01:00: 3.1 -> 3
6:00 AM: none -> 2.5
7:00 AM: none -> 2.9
==
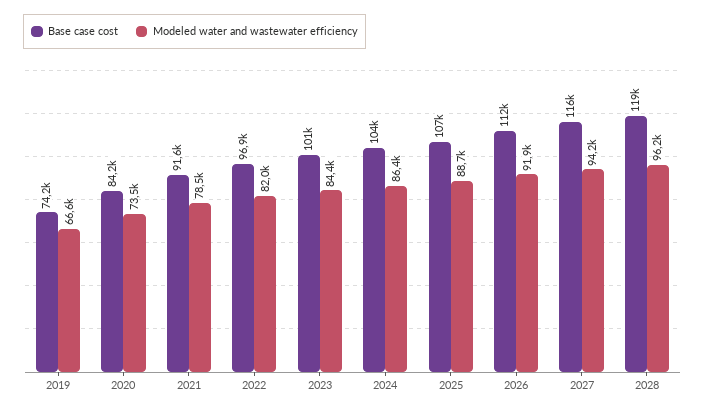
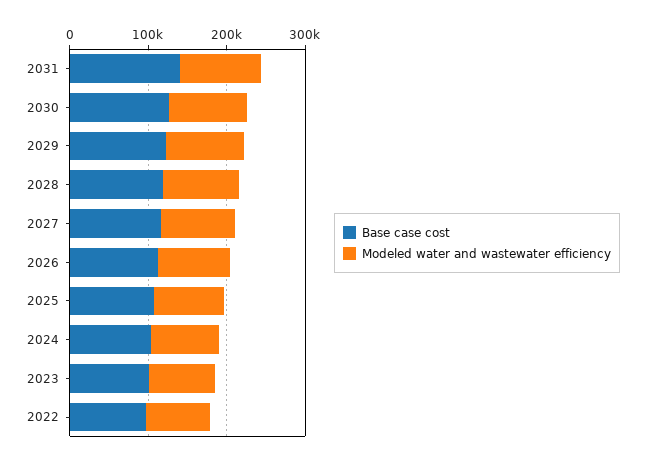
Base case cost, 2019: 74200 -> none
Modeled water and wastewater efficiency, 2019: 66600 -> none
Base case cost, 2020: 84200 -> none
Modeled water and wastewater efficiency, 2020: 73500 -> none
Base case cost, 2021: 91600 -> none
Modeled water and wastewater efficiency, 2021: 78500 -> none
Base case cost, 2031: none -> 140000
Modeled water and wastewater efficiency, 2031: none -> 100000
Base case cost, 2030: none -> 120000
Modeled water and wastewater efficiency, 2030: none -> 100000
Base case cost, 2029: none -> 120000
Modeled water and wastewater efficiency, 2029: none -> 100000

• Instructions for the task:
Repeat, character for character, the lines of the material above from the line with "Modeled water and wastewater efficiency, 2030: none" through the line with "Modeled water and wastewater efficiency, 2029: none".

• Your response:
Modeled water and wastewater efficiency, 2030: none -> 100000
Base case cost, 2029: none -> 120000
Modeled water and wastewater efficiency, 2029: none -> 100000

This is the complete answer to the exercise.